State by State

Apparently there is an entire country between Boston and San Francisco.

liftie

by Damian

It all started one windy and snowy morning. Nature was being its ambiguous self: snow was promising fresh powder tracks but wind was going to hold up access to the slopes.

I was glued to my computer trying to decide if it’s OK to leave now, or if I should wait some more and let Alpine Meadows crew spin more lifts in addition to the always exciting Magic Carpet. The r key on my keyboard (as in Refresh) was getting a lot of action and I was spending my time watching my browser download completely unnecessary and uninteresting stuff instead of the updated lift status. I thought it should be simpler. And then it hit me: I am actually more or less qualified to make it simpler. And this is how liftie.info was born.

The most important thing to realize when you look at ski resort web pages is that they are not created for skiers or snowboarders. We are rarely interested in discovering our passion, taking the journey to the extraordinary, or not exactly roughing it. No amount of inventive wording can fool us into believing that the icy patches are just packed powder. Even the information on which trail was groomed when is not that high on our list, unless our goal is to avoid them. Mostly we just want to ski and ride.

What we do want to know is which lifts are running, where to park the car, and how much are lift tickets. Alas, this is rarely considered important enough to merit above the fold placement.

Instead we get golf courses, real estate, mini-golf, event calendars and groups & weddings! Or is it group weddings? All is there with the exception of, you know, skiing. May be I should go to a wedding website to find out which lifts are on wind hold?

And with regard to event calendars: they might work a tad better if resorts post something about future events. That torchlight parade last December, while I am sure was great, probably was not memorable enough to be featured in the Upcoming events section till the end of winter.

Randomness of content aside, the form in which that content is served is even worse. If you ever find yourself longing for Clinton years, you should absolutely keep visiting ski resort websites, since this is where all the technologies popular in the '90s have come to retire.

Once you actually guess how the fancy navigation works and by luck or a sheer clicky persistence land on the lift and snow condition page, the joy does not end. Designers seem to compete in the art of careful hiding the very information one expects to find on such a page. The prominent placement is reserved for stock photos of smiling models, who - although dressed for the occasion - probably could not ski or ride if their life depended on it. The multitude of striking colors and the cornucopia of fancy fonts do not help either.

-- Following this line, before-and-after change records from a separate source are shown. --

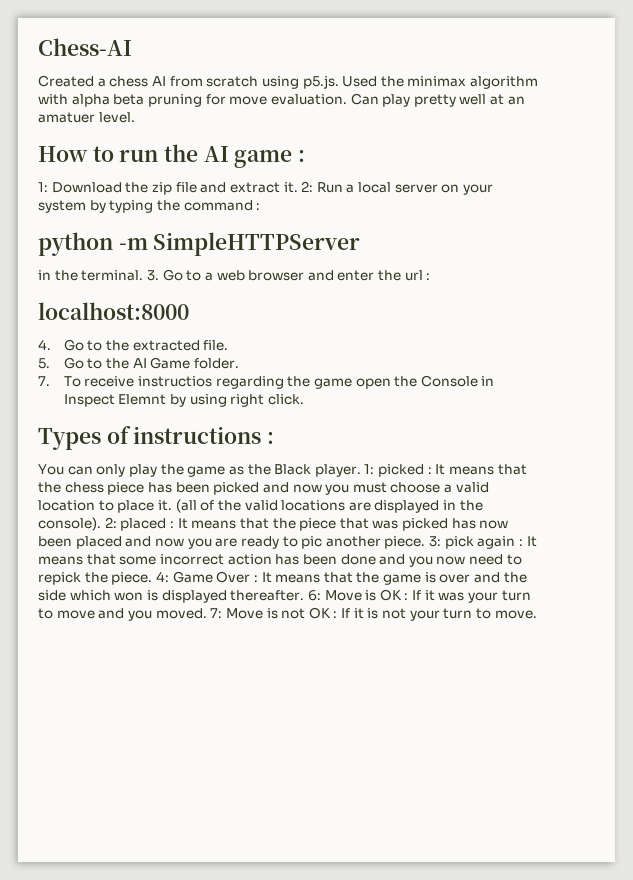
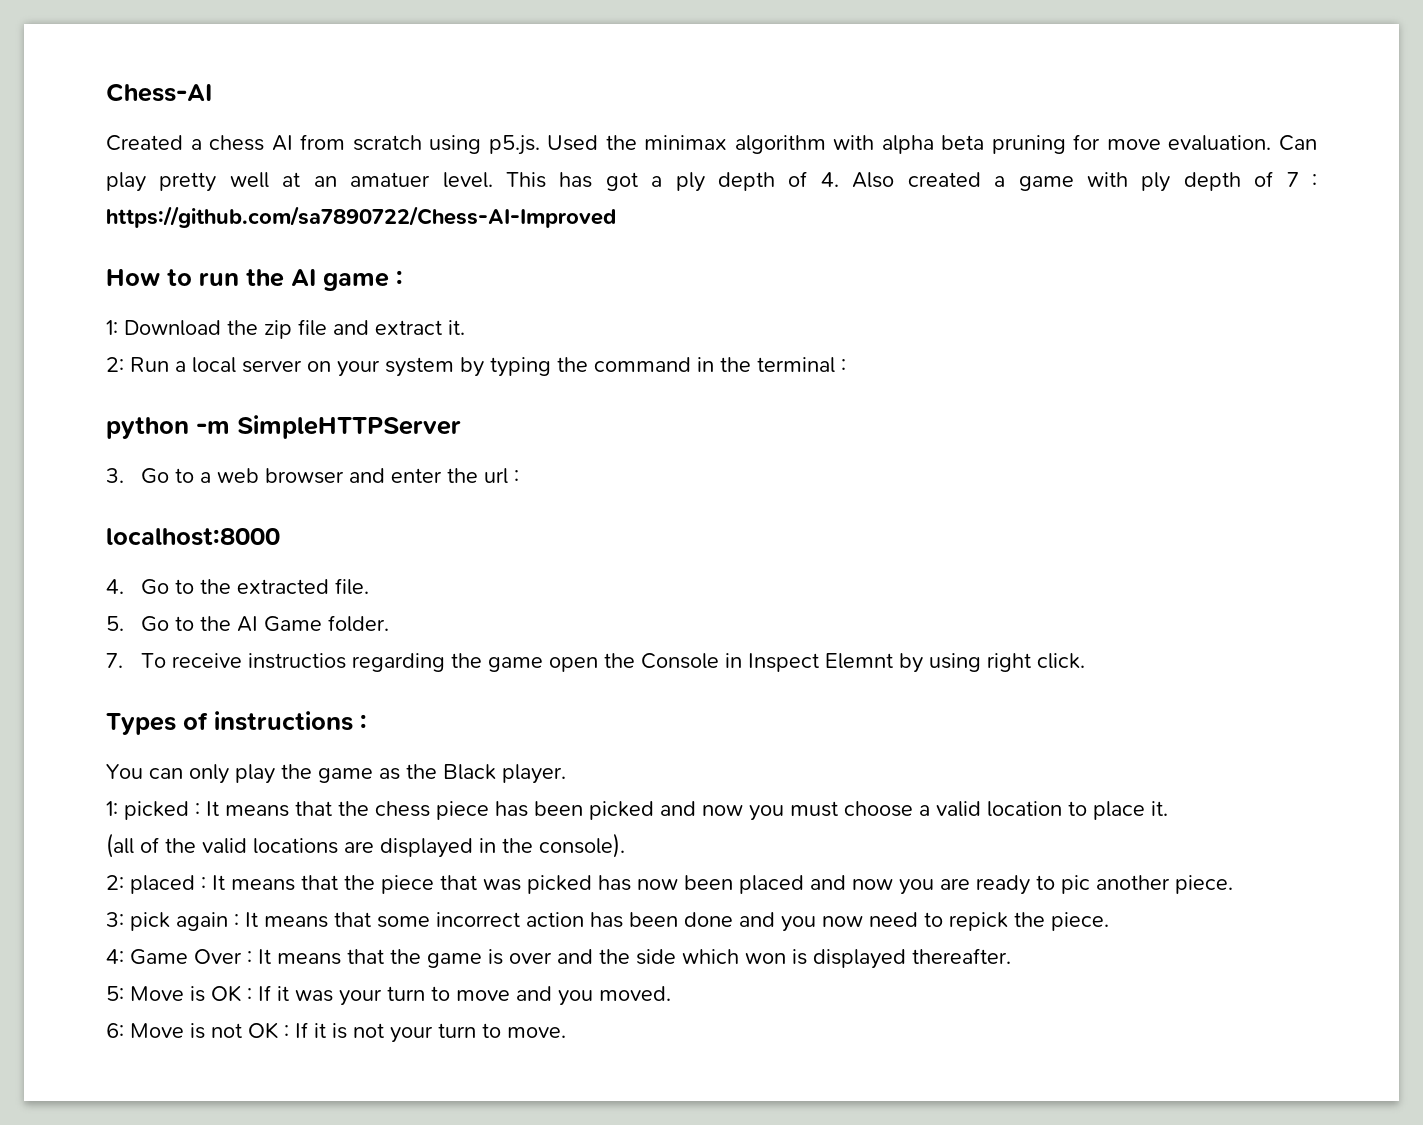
(135, 117) none -> [505,171,1317,192] [106,206,616,228] This has got a ply depth of 4. Also created a game with ply depth of 7 : https://github.com/sa7890722/Chess-AI-Improved
(298, 187) none -> (465, 327) //
(253, 205) none -> [697,357,835,373] in the terminal
[38,270,144,281] in the terminal. -> (461, 427) none
(361, 470) none -> (566, 774) //
(172, 505) none -> (1168, 808) //
(101, 524) none -> (625, 845) //
(426, 542) none -> (1233, 884) //
(153, 578) none -> (1109, 921) //
[307,590,321,601] 6: -> [106,986,124,1001] // 5:
[210,608,223,618] 7: -> [106,1023,124,1038] // 6:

If you keep scrolling down you may find the lift status displayed in the finest possible print. Every resort considers it a point of honor to invent their own way. Okemo goes for subtle, proudly pronouncing: open trails and lifts are in bold. Obviously. Beaver Creek until last week was using 8 pixel by 8 pixel icons to display the status. Which I am sure worked great for them back when computers had screens smaller than today’s phones. Mighty Aspen for inexplicable reason is using a red check icon to mark the open status of its many lifts. It looks like they themselves find it confusing since recently they added a legend. It’s a relief their web developers are not in charge of traffic lights. Telluride does not display lift status at all. Instead they have a live map, which is carefully hidden between weddings and real estate, takes forever to download, almost crashes your browser (Flash anyone?), displays in a minuscule window in the middle of the screen and requires clicking on mysterious icons and hovering over thin red lines to see which lifts might be open.

In most cases you can forget about trying to use those websites on your phone. And if you do it’s going to eat through your monthly data allotment in 3 clicks without actually showing you anything relevant. To tell the truth, some resorts do have mobile pages with their own long list of sins against taste and logic. Most however just want you to install their reward winning app of some sort. Which gives them yet another chance to display stock photos of happy smiley people who would never ski.

To show that we can do better, and not just whine and complain, I give you Liftie - a clean, simple, easy to read, fast, refresh-free ski resort lift status website. It shows lift status and not much else. It works on your computer and on your phone. You can view all the resorts that it supports, or just a single one. And if you frequent 2 or 3 in your area you can star them and create your own page, which you can bookmark.

Liftie is open source so if you don’t find your favorite resort just ask this special geek in your life to add it.

If you have questions or suggestions Liftie is on Facebook, Twitter, Google Plus and, yes, it even has its own e-mail address. Share us and like us so we can efficiently inform the entire world about the status of ski lifts.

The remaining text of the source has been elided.